Jeff Bullard
Jeff Bullard

Reputation: 41

Java hangs when trying to close a ProcessBuilder OutputStream

I have the following Java code to start a ProcessBuilder, open an OutputStream, have the process write a string to an OutputStream, and then close the OutputStream. The whole thing hangs indefinitely when I try to close the OutputStream. This only happens on Windows, never on Mac or Linux.

Some of the related questions seem to be close to the same problem I'm having, but I haven't been able to figure out how to apply the answers to my problem, as I am a relative newbie with Java. Here is the code. You can see I have put in a lot of println statements to try to isolate the problem.

    System.out.println("GenMic trying to get the input file now");
    System.out.flush();
    OutputStream out = child.getOutputStream();
    try {
        System.out.println("GenMic getting ready to write the input file to out");
        System.out.flush();
        out.write(intext.getBytes());  // intext is a string previously created
        System.out.println("GenMic finished writing to out");
        System.out.flush();
        out.close();
        System.out.println("GenMic closed OutputStream");
        System.out.flush();
    } catch (IOException iox) {
        System.out.println("GenMic caught IOException 2");
        System.out.flush();
        String detailedMessage = iox.getMessage();
        System.out.println("Exception: " + detailedMessage);
        System.out.flush();
        throw new RuntimeException(iox);
    }

And here is the output when this chunk is executed:

GenMic trying to get the input file now

GenMic getting ready to write the input file to out

GenMic finished writing to out

Upvotes: 4

Views: 4760

Answers (3)

Alexander Pogrebnyak
Alexander Pogrebnyak

Reputation: 45616

You need to make sure that the streams returned by getInputStream() and getOutputStream() are drained on individual threads and these threads are different from the one on which you close the stream returned by getOutputStream().

Basically it is a requirement to have at least 3 threads per sub-process if you want to manipulate and examine its stdin, stdout and stderr.
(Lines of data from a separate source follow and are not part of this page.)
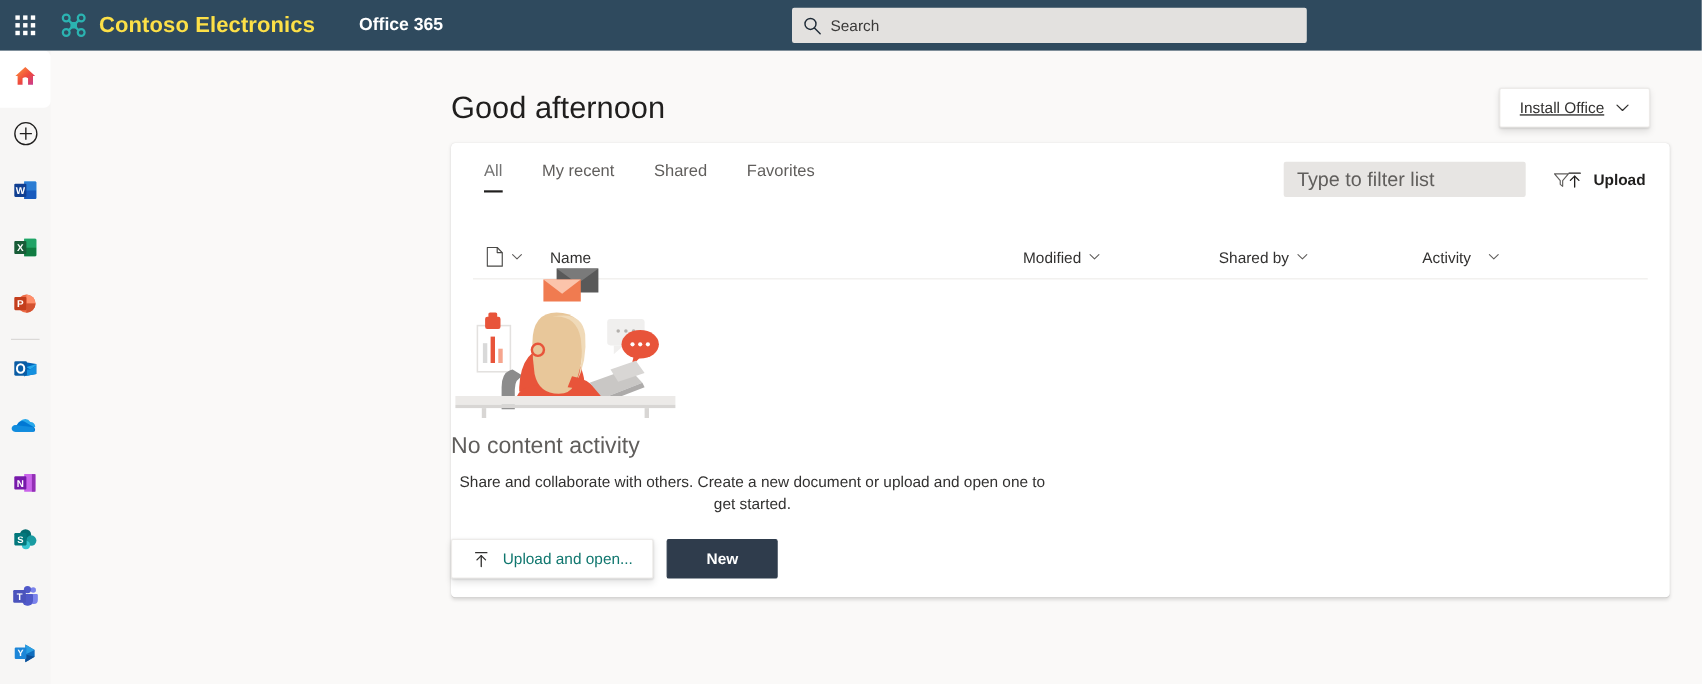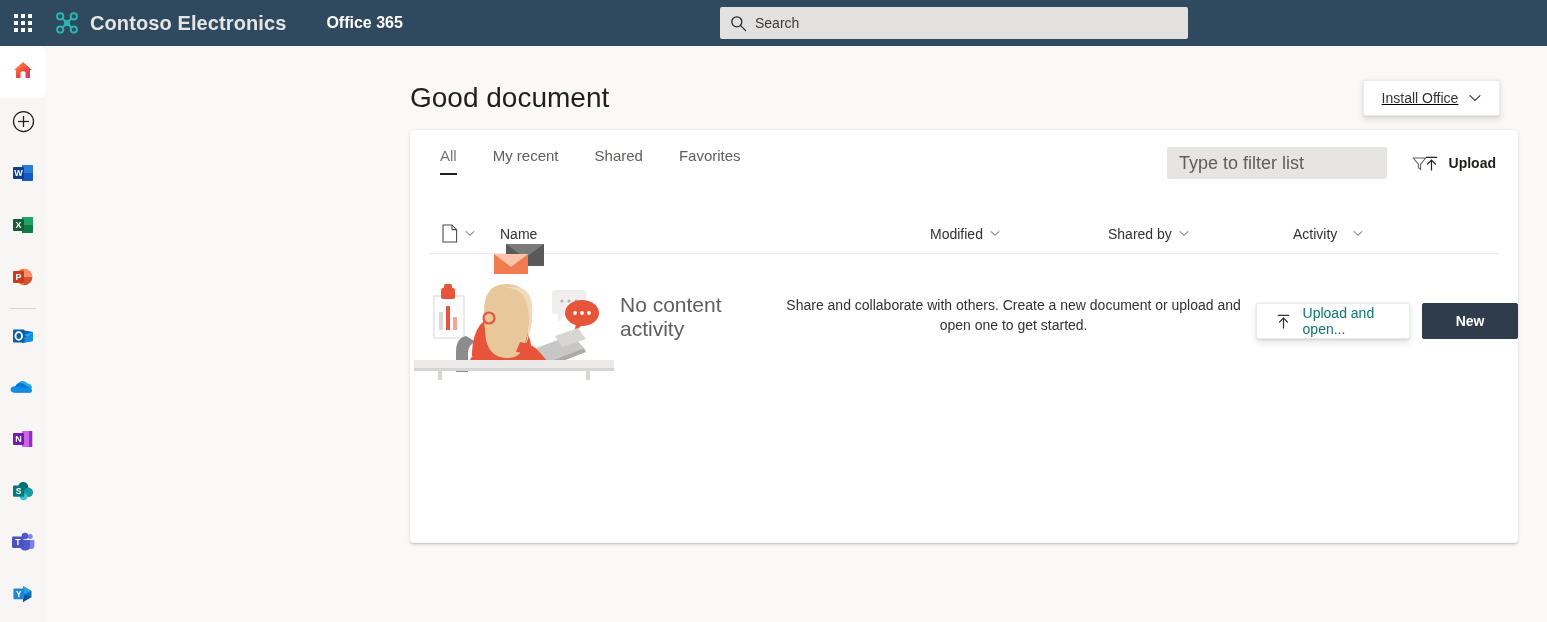"Contoso Electronics" #brand .brand-text { color: #e5e5e5 -> #fde047 }
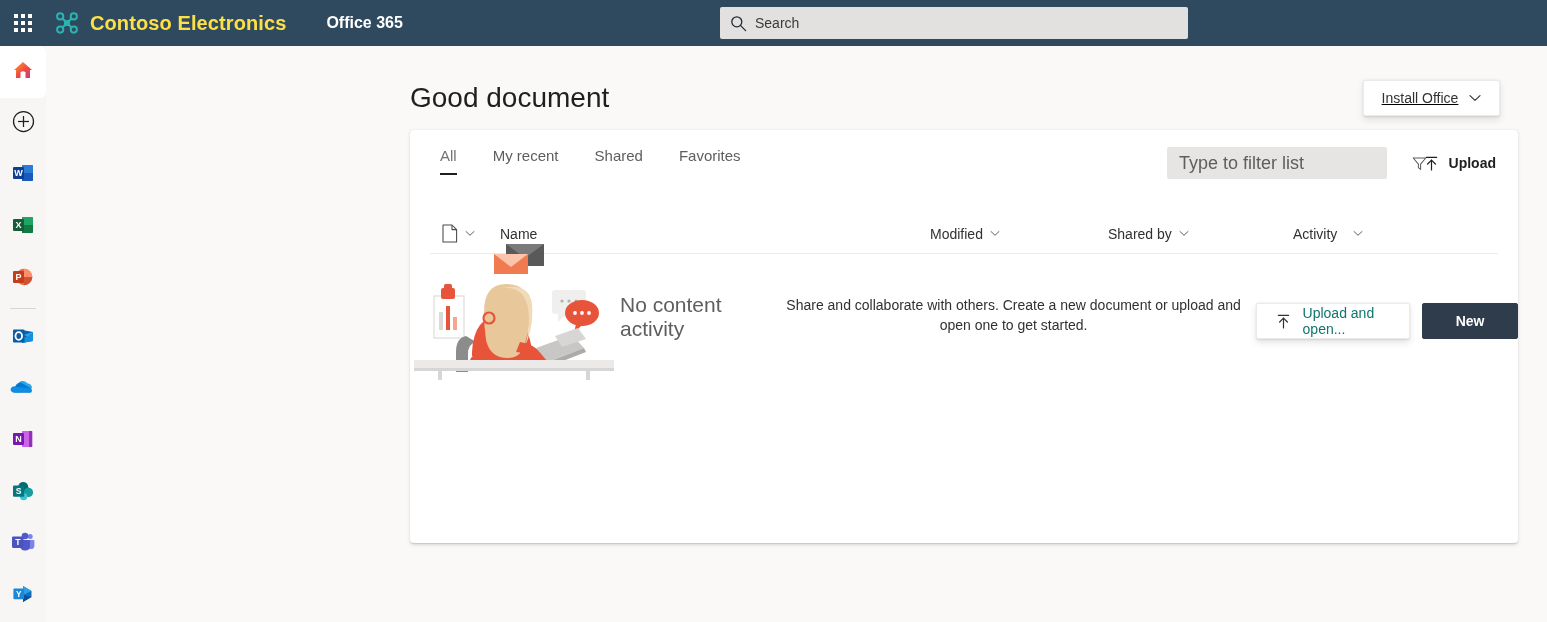"Good document" div { text: document -> afternoon }
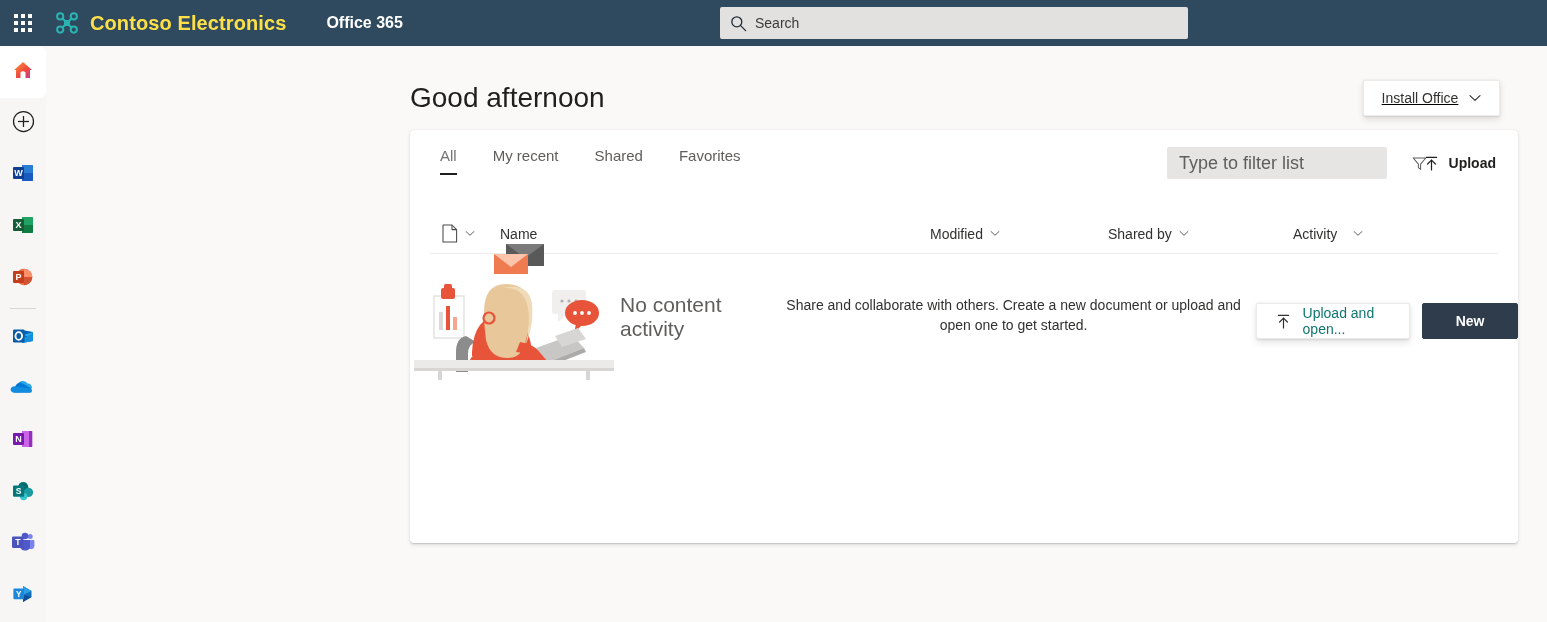"No content activity" #empty { align-items: center -> flex-start; flex-direction: row -> column }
One of the threads, depending on your circumstances, may be your current execution thread ( the one on which you create ProcessBuilder ).

Upvotes: 4

Nathan Hughes
Nathan Hughes

Reputation: 96454

When that happened to me it was because I hadn't read everything from the stream being written to by the process.

The API docs for the java.lang.Process class say:

The created subprocess does not have its own terminal or console. All its standard io (i.e. stdin, stdout, stderr) operations will be redirected to the parent process through three streams (getOutputStream(), getInputStream(), getErrorStream()). The parent process uses these streams to feed input to and get output from the subprocess. Because some native platforms only provide limited buffer size for standard input and output streams, failure to promptly write the input stream or read the output stream of the subprocess may cause the subprocess to block, and even deadlock.

I would try calling getInputStream() on the Process instance and writing a loop to read one byte at a time until it reaches EOF. And I'd do the same thing with getErrorStream() just in case the process is writing to stderr.

Upvotes: 3

nos
nos

Reputation: 229342

Do you have anything reading from stdout/stderr of the process ?

It's quite likely the process tries to output something, but gets blocked since noone is reading the output. Meaning your out.flush() or out.close() blocks as the process can't get around to process the input since its blocked doing output.